In Italien zeigte sich in den vergangenen Jahren ein etwas anderes Bild. Trotz öffentlicher Zuschüsse liegen die Gesundheitsausgaben, die aus eigener Tasche finanziert werden, deutlich über dem EU-Durchschnitt. Größtenteils geht es um Direktzahlungen für die ambulante fachärztliche Versorgung sowie Arzneimittel.

Die Kosten für die Gesundheitsversorgung sind in Lettland hoch, insbesondere für Medikamente. Laut EU-Bericht gaben 5,4 Prozent der Letten an, dass ihr Bedarf an medizinischer Versorgung im Jahr 2022 nicht gedeckt war. Dasselbe berichten die Rumänen mit Blick auf ihre Gesundheitsversorgung. Sie bemängeln neben den hohen Preisen auch die Entfernung zu den Anlaufstellen sowie die langen Wartezeiten. Im Vergleich zu anderen EU-Ländern deckt der Versicherungsschutz bei ambulanten Arzneimitteln und Zahnbehandlungen in Rumänien weniger ab.

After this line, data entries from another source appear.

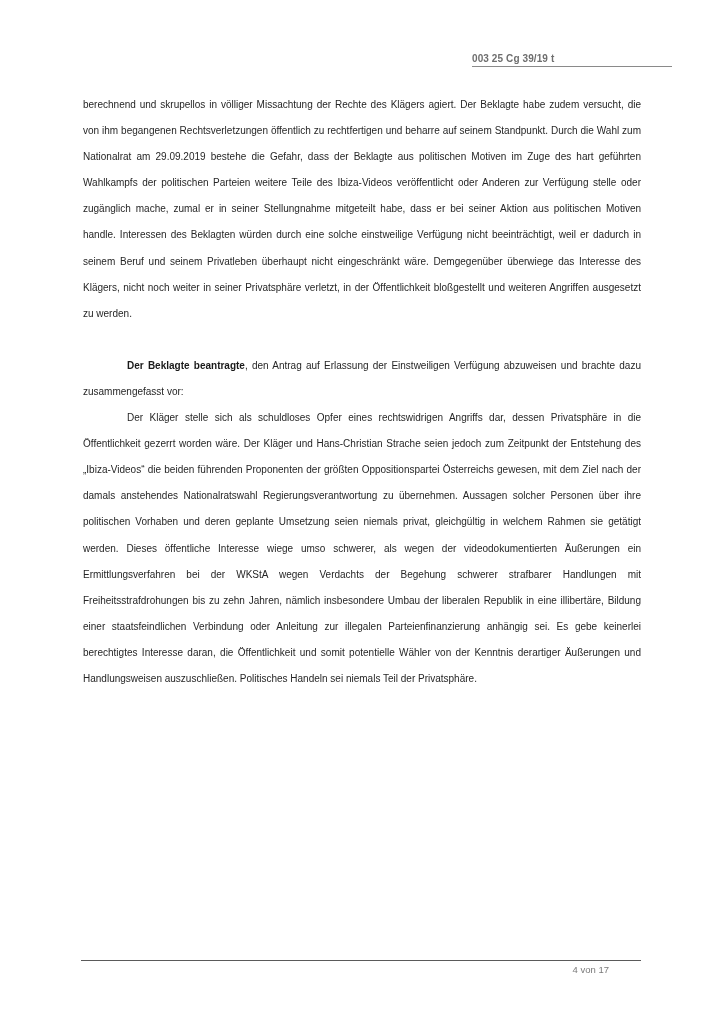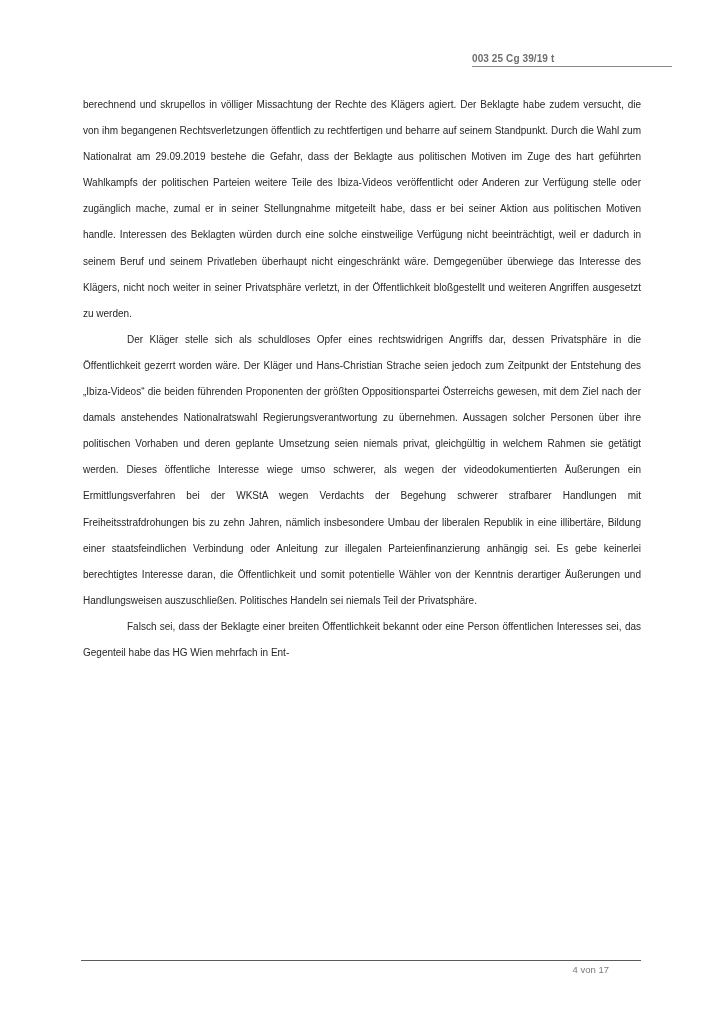--- a/index.html
+++ b/index.html
@@ -32,22 +32,22 @@
 </head>
 <body>
 
 <div class="page">
 
   <div class="header-ref">003 25 Cg 39/19 t</div>
 
   <div class="body-text">
     <p>berechnend und skrupellos in völliger Missachtung der Rechte des Klägers agiert. Der Beklagte habe zudem versucht, die von ihm begangenen Rechtsverletzungen öffentlich zu rechtfertigen und beharre auf seinem Standpunkt. Durch die Wahl zum Nationalrat am 29.09.2019 bestehe die Gefahr, dass der Beklagte aus politischen Motiven im Zuge des hart geführten Wahlkampfs der politischen Parteien weitere Teile des Ibiza-Videos veröffentlicht oder Anderen zur Verfügung stelle oder zugänglich mache, zumal er in seiner Stellungnahme mitgeteilt habe, dass er bei seiner Aktion aus politischen Motiven handle. Interessen des Beklagten würden durch eine solche einstweilige Verfügung nicht beeinträchtigt, weil er dadurch in seinem Beruf und seinem Privatleben überhaupt nicht eingeschränkt wäre. Demgegenüber überwiege das Interesse des Klägers, nicht noch weiter in seiner Privatsphäre verletzt, in der Öffentlichkeit bloßgestellt und weiteren Angriffen ausgesetzt zu werden.</p>
 
+    <p class="indent gap"><b>Der Beklagte beantragte</b><span>, den Antrag auf Erlassung der Einstweiligen Verfügung abzuweisen und brachte dazu zusammengefasst vor:</span></p>
 
     <p class="indent">Der Kläger stelle sich als schuldloses Opfer eines rechtswidrigen Angriffs dar, dessen Privatsphäre in die Öffentlichkeit gezerrt worden wäre. Der Kläger und Hans-Christian Strache seien jedoch zum Zeitpunkt der Entstehung des „Ibiza-Videos“ die beiden führenden Proponenten der größten Oppositionspartei Österreichs gewesen, mit dem Ziel nach der damals anstehendes Nationalratswahl Regierungsverantwortung zu übernehmen. Aussagen solcher Personen über ihre politischen Vorhaben und deren geplante Umsetzung seien niemals privat, gleichgültig in welchem Rahmen sie getätigt werden. Dieses öffentliche Interesse wiege umso schwerer, als wegen der videodokumentierten Äußerungen ein Ermittlungsverfahren bei der WKStA wegen Verdachts der Begehung schwerer strafbarer Handlungen mit Freiheitsstrafdrohungen bis zu zehn Jahren, nämlich insbesondere Umbau der liberalen Republik in eine illibertäre, Bildung einer staatsfeindlichen Verbindung oder Anleitung zur illegalen Parteienfinanzierung anhängig sei. Es gebe keinerlei berechtigtes Interesse daran, die Öffentlichkeit und somit potentielle Wähler von der Kenntnis derartiger Äußerungen und Handlungsweisen auszuschließen. Politisches Handeln sei niemals Teil der Privatsphäre.</p>
 
-    <p class="indent">Falsch sei, dass der Beklagte einer breiten Öffentlichkeit bekannt oder eine Person öffentlichen Interesses sei, das Gegenteil habe das HG Wien mehrfach in Ent-</p>
   </div>
 
   <div class="footer-rule"></div>
   <div class="footer-page">4 von 17</div>
 
 </div>
 
 </body></html>

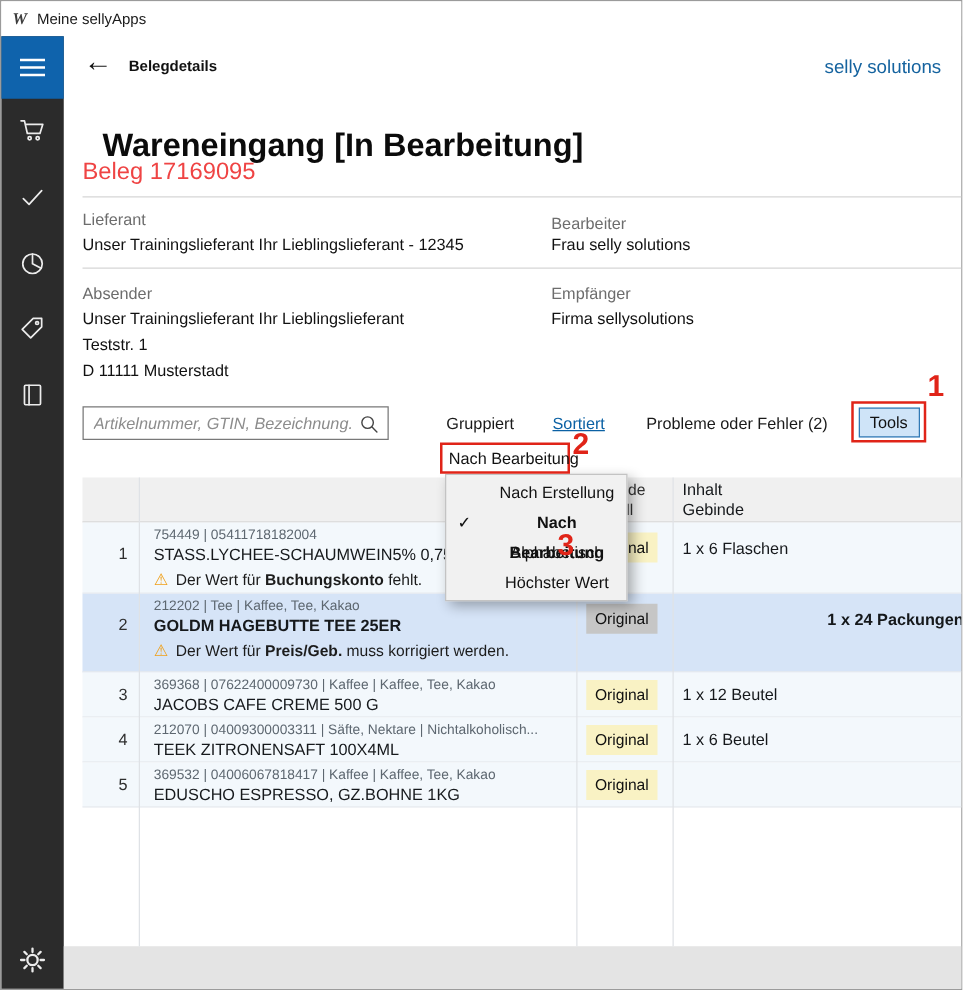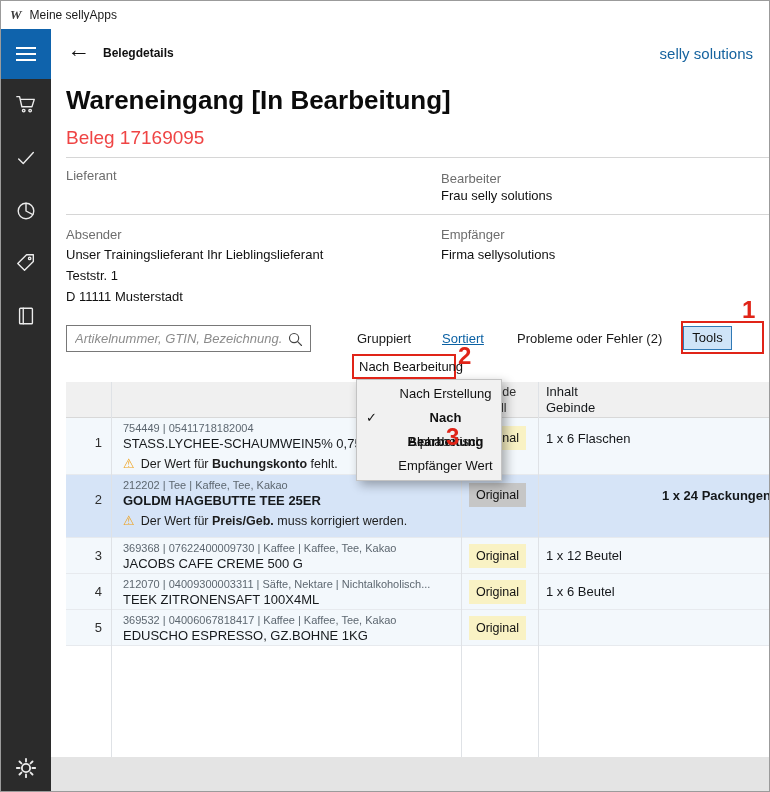--- a/index.html
+++ b/index.html
@@ -18,39 +18,39 @@
             display:flex;flex-direction:column;justify-content:center;align-items:center;gap:4px;}
   .menu-btn .hline{width:20px;height:2px;background:#fff;display:block;}
   .side-btn{position:absolute;left:0;width:50px;height:38px;display:flex;align-items:center;justify-content:center;cursor:pointer;}
   .side-btn svg{stroke:#ececec;fill:none;stroke-width:1.5;stroke-linecap:round;stroke-linejoin:round;}
 
   
   .back{position:absolute;left:66px;top:37px;font-size:23px;color:#111;line-height:1;cursor:pointer;}
   .pg-title{position:absolute;left:102px;top:45px;font-size:12px;font-weight:700;color:#111;}
   .brand{position:absolute;right:16px;top:44px;font-size:15px;color:#15639f;cursor:pointer;}
 
-  .doc-title{position:absolute;left:65px;top:84px;margin:0;font-size:26px;font-weight:600;color:#0b0b0b;}
+  .doc-title{position:absolute;left:65px;top:84px;margin:16px;font-size:26px;font-weight:600;color:#0b0b0b;}
   .doc-sub{position:absolute;left:65px;top:126px;font-size:19px;color:#ef4444;}
   .hr{position:absolute;left:65px;width:705px;height:1px;background:#d6d6d6;}
 
   .flabel{position:absolute;font-size:13px;color:#6d6d6d;}
   .fvalue{position:absolute;font-size:13px;color:#111;}
 
   
   .searchbox{position:absolute;left:65px;top:324px;width:245px;height:27px;border:1px solid #787878;background:#fff;box-sizing:border-box;}
   .searchbox input{position:absolute;left:0;top:0;width:100%;height:100%;border:none;outline:none;background:transparent;
                    padding:0 28px 0 8px;font:13px "Liberation Sans","DejaVu Sans",sans-serif;color:#222;box-sizing:border-box;}
   .searchbox input::placeholder{font-style:italic;color:#8c8c8c;}
   .searchbox svg{position:absolute;right:6px;top:5px;stroke:#444;fill:none;stroke-width:1.6;stroke-linecap:round;}
 
   .tb-link{position:absolute;top:330px;font-size:13px;color:#1a1a1a;cursor:pointer;white-space:nowrap;}
   .tb-link--active{color:#0b61a4;text-decoration:underline;}
 
   .anno-box{position:absolute;border:2px solid #e02418;box-sizing:border-box;display:flex;align-items:center;z-index:60;}
-  #annoTools{left:680px;top:320px;width:83px;height:33px;}
+  #annoTools{left:680px;top:320px;width:60px;height:33px;justify-content:center;}
   .tools-btn{width:49px;height:24px;background:#cfe4f8;border:1px solid #3079b5;color:#111;cursor:pointer;padding:0;
              font:13px "Liberation Sans","DejaVu Sans",sans-serif;}
   #annoSort{left:351px;top:353px;width:104px;height:25px;padding-left:5px;background:#fff;}
   .sort-current{font-size:13px;color:#111;cursor:pointer;white-space:nowrap;}
   .anno-num{position:absolute;color:#e02418;font-size:24px;font-weight:700;z-index:70;line-height:1;}
 
   
   .table{position:absolute;left:65px;top:381px;width:705px;height:375px;}
   .thead,.trow{display:grid;grid-template-columns:45px 350px 77px 233px;box-sizing:border-box;}
   .thead{height:36px;background:#f0f0f0;font-size:12.5px;color:#333;border-bottom:1px solid #d8d8d8;}
@@ -150,20 +150,21 @@
 
   <span class="back">←</span>
   <span class="pg-title">Belegdetails</span>
   <span class="brand">selly solutions</span>
 
   <h1 class="doc-title">Wareneingang [In Bearbeitung]</h1>
   <div class="doc-sub">Beleg 17169095</div>
   <div class="hr" style="top:156px"></div>
 
   <span class="flabel" style="left:65px;top:167px">Lieferant</span>
+  <span class="fvalue" style="left:65px;top:187px">Unser Trainingslieferant Ihr Lieblingslieferant - 12345</span>
   <span class="flabel" style="left:440px;top:170px">Bearbeiter</span>
   <span class="fvalue" style="left:440px;top:187px">Frau selly solutions</span>
 
   <div class="hr" style="top:213px"></div>
 
   <span class="flabel" style="left:65px;top:226px">Absender</span>
   <span class="fvalue" style="left:65px;top:246px">Unser Trainingslieferant Ihr Lieblingslieferant</span>
   <span class="fvalue" style="left:65px;top:267px">Teststr. 1</span>
   <span class="fvalue" style="left:65px;top:288px">D 11111 Musterstadt</span>
   <span class="flabel" style="left:440px;top:226px">Empfänger</span>
@@ -269,19 +270,19 @@
       <span class="mi-label">Nach Erstellung</span>
     </div>
     <div class="menu-item menu-item--checked">
       <span class="mi-check">✓</span>
       <span class="mi-label">Nach Bearbeitung</span>
     </div>
     <div class="menu-item">
       <span class="mi-label">Alphabetisch</span>
     </div>
     <div class="menu-item">
-      <span class="mi-label">Empfänger Wert</span>
+      <span class="mi-label">Höchster Wert</span>
     </div>
   </div>
   <div class="anno-num" style="left:445px;top:424px">3</div>
 
   <div class="bottombar"></div>
 </div>
 
 </body></html>

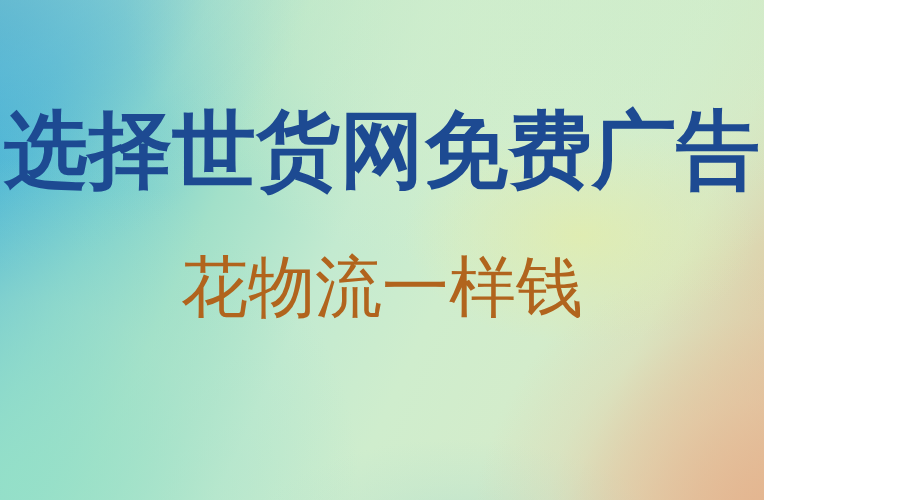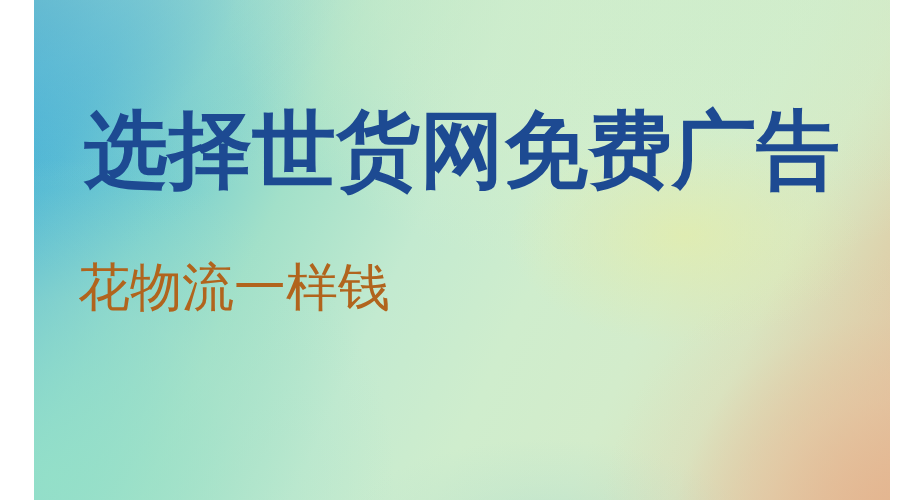--- a/index.html
+++ b/index.html
@@ -9,25 +9,24 @@
     height: 500px;
     overflow: hidden;
   }
 
   body {
     font-family: "DejaVu Sans", "Liberation Sans", sans-serif;
   }
 
   #banner {
     position: relative;
-    width: 856px;
+    width: 764px;
     height: 500px;
     overflow: hidden;
     background: #bfe6c6;
-    margin-left: 34px;
   }
 
   
   .bg-layer {
     position: absolute;
     inset: 0;
     pointer-events: none;
   }
 
   .bg-base {
@@ -116,28 +115,27 @@
     font-weight: 700;
     letter-spacing: 0px;
     color: #1d4a92;
     white-space: nowrap;
   }
 
   .subtitle {
     position: absolute;
     left: 0;
     right: 0;
-    text-align: left;
+    text-align: center;
     font-family: "DejaVu Sans", "Liberation Sans", sans-serif;
-    font-size: 52px;
+    font-size: 67px;
     line-height: 66px;
     font-weight: 500;
     color: #b1641d;
     white-space: nowrap;
-    padding-left: 44px;
   }
 
   .subtitle-line-1 { top: 254px; }
   .subtitle-line-2 { top: 326px; }
 </style>
 </head>
 <body>
 
 <div id="banner">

Auf den begrenzten Zugang zu innovativen Arzneimitteln, insbesondere für die Krebsbehandlung, begegnete die Regierung in der Slowakei mit einer Gesetzesänderung. Seitdem bekommen Patienten mehr Arzneimittel erstattet, was aber gleichzeitig zusätzlichen Druck auf die öffentlichen Haushalte bedeutet.

Neben den Ungleichheiten im Arzneimittelmarkt kommt die EU-Kommission in ihrer Analyse auch zu dem Schluss, dass vielen Mitgliedstaaten das Personal fehlt, das sich um Menschen mit Erkrankungen der psychischen Gesundheit kümmert. Außerdem wird es demnach in Zukunft erforderlich sein, noch stärker sektorenübergreifend zu arbeiten, um die mangelnde Balance in ganz Europa besser abzufedern.